Temps partiels: des contrats subis

Sur un même bassin d'emploi, Cornoualia permet à des salariés à temps partiel de cumuler plusieurs postes pour aboutir à un temps plein. Une astuce qui sert aussi l'entreprise, comme l'explique Maryse Le Maux, directrice depuis dix ans de Cornoualia. «Dans bon nombre de cas, le temps partiel est une situation subie. Dès que la personne aura trouvé un temps plein, elle quittera l'entreprise.» Une perte de compétences et de temps.




+ 10 % de chiffre d'affaires

Chez Cornoualia, on peut recruter tout autant des opérateurs de production que des employés administratifs, ou pour des postes transversaux comme assistant juridique, coordinateur sécurité environnement...Concrètement, c'est le groupement qui procède au recrutement. Chaque mois, il lui revient d'établir la feuille de paie et de facturer l'entreprise*. «Le salaire, c'est l'entreprise qui le fixe mais nous appliquons un principe d'équité avec les autres salariés de la société», explique Maryse Le Maux.
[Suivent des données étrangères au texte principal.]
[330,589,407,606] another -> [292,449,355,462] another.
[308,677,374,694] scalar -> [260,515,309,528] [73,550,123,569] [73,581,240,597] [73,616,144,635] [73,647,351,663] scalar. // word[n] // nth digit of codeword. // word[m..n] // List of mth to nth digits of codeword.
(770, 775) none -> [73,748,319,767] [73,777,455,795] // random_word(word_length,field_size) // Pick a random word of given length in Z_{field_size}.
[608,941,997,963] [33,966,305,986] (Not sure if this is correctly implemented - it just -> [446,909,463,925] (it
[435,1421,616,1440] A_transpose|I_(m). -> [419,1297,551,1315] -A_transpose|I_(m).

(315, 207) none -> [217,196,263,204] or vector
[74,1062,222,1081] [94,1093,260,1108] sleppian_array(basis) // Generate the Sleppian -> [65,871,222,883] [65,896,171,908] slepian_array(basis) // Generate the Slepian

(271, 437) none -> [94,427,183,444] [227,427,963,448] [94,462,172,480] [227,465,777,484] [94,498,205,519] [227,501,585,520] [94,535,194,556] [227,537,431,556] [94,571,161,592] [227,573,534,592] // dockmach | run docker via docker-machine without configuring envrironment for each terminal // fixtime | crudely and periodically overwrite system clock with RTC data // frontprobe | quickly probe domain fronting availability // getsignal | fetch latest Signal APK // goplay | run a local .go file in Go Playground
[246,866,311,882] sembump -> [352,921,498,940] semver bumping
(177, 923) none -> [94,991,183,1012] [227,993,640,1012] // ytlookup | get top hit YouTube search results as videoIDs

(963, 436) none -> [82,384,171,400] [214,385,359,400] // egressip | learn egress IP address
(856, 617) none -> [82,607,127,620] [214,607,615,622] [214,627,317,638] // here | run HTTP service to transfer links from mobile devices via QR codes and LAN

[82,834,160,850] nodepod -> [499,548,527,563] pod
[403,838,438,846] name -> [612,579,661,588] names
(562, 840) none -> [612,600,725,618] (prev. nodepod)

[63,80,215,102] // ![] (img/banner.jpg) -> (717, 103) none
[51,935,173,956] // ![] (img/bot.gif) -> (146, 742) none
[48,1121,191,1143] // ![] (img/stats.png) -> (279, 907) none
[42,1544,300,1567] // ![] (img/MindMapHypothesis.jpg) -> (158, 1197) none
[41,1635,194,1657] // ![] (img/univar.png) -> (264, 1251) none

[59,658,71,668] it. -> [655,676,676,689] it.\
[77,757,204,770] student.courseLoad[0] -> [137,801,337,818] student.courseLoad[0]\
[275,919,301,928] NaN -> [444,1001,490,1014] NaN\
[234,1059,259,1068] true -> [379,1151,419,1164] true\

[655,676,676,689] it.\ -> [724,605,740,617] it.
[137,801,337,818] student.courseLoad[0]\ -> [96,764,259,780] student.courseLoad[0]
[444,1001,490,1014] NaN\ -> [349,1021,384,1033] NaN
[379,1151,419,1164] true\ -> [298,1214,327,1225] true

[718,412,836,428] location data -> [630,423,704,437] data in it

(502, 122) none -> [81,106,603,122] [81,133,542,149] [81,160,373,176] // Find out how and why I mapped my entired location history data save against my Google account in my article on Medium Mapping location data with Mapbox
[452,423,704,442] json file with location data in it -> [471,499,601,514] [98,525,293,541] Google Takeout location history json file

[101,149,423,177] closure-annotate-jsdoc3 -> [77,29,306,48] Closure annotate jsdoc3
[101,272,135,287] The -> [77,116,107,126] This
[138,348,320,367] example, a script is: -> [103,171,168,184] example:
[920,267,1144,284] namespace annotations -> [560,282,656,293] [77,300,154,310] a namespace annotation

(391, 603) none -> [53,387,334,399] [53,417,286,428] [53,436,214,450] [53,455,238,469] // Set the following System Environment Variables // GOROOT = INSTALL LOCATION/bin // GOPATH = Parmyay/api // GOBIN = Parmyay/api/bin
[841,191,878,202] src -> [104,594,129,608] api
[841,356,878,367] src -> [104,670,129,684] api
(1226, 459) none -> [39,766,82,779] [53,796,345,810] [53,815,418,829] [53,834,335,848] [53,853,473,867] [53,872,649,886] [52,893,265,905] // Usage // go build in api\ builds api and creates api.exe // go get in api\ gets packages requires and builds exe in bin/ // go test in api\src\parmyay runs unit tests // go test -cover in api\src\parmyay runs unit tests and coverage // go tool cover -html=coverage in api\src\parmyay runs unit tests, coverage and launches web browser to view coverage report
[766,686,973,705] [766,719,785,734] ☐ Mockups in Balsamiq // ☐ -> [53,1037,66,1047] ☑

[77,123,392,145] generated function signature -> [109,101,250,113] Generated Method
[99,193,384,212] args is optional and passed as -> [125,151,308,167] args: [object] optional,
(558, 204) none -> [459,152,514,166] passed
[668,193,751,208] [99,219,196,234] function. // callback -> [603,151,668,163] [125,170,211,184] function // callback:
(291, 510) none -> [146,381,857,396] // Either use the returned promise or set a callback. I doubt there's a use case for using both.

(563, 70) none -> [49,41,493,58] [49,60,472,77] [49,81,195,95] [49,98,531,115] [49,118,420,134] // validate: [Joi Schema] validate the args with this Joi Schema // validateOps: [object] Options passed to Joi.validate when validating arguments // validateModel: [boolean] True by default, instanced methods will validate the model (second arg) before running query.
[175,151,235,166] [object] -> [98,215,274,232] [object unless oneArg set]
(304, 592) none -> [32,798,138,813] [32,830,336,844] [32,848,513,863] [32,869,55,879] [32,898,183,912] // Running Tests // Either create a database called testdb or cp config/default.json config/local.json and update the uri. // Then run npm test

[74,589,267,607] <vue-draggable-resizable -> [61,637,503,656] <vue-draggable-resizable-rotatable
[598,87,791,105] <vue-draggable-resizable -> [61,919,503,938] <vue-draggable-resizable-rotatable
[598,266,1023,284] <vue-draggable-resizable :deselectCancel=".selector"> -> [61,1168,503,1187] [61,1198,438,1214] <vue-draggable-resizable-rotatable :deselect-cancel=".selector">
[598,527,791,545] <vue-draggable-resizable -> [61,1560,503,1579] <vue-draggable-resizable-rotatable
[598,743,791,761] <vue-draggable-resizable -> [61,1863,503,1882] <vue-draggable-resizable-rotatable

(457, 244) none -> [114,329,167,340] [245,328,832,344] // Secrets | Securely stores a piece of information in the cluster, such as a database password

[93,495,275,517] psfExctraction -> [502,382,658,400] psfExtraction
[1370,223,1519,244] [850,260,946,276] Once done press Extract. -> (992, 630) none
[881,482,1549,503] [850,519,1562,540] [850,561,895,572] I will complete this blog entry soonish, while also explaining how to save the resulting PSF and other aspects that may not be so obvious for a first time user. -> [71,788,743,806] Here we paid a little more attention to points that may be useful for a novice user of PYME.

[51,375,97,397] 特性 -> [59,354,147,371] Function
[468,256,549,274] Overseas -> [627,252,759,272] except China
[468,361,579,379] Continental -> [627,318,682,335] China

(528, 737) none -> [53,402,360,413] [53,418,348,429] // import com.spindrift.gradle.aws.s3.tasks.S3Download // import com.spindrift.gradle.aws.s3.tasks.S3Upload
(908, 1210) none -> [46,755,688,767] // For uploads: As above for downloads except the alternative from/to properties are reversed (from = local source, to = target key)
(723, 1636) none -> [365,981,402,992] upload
Avec un chiffre d'affaires de 2,6M€ en hausse de 10%, une équipe technique de cinq personnes, cette association loi de 1901 dégage un résultat net positif qu'elle réinvestit en fonds propres, «pour la pérennité financière du groupement». Un matelas de sécurité en cas de coup dur pour éviter aux adhérents, solidaires de ses dettes sociales et fiscales, d'avoir à débourser.




Réservoir d'innovations?

Et la confidentialité dans tout ça? «C'est la première question que l'on me pose. Mais il y a des règles. Une entreprise sait toujours avec qui elle partage des compétences», explique Maryse Le Maux. Cette pionnière des groupements d'employeurs en Bretagne pense que les craintes sont injustifiées. Mieux, ce type d'association permettrait d'innover en matière de GRH. «Citons par exemple l'emploi des seniors et la réflexion autour de la pénibilité au travail auquel le temps partagé pourrait apporter une contribution.»




* Sont facturés les charges sociales, congés payés et frais de gestion, soit 10% du salaire brut non chargé.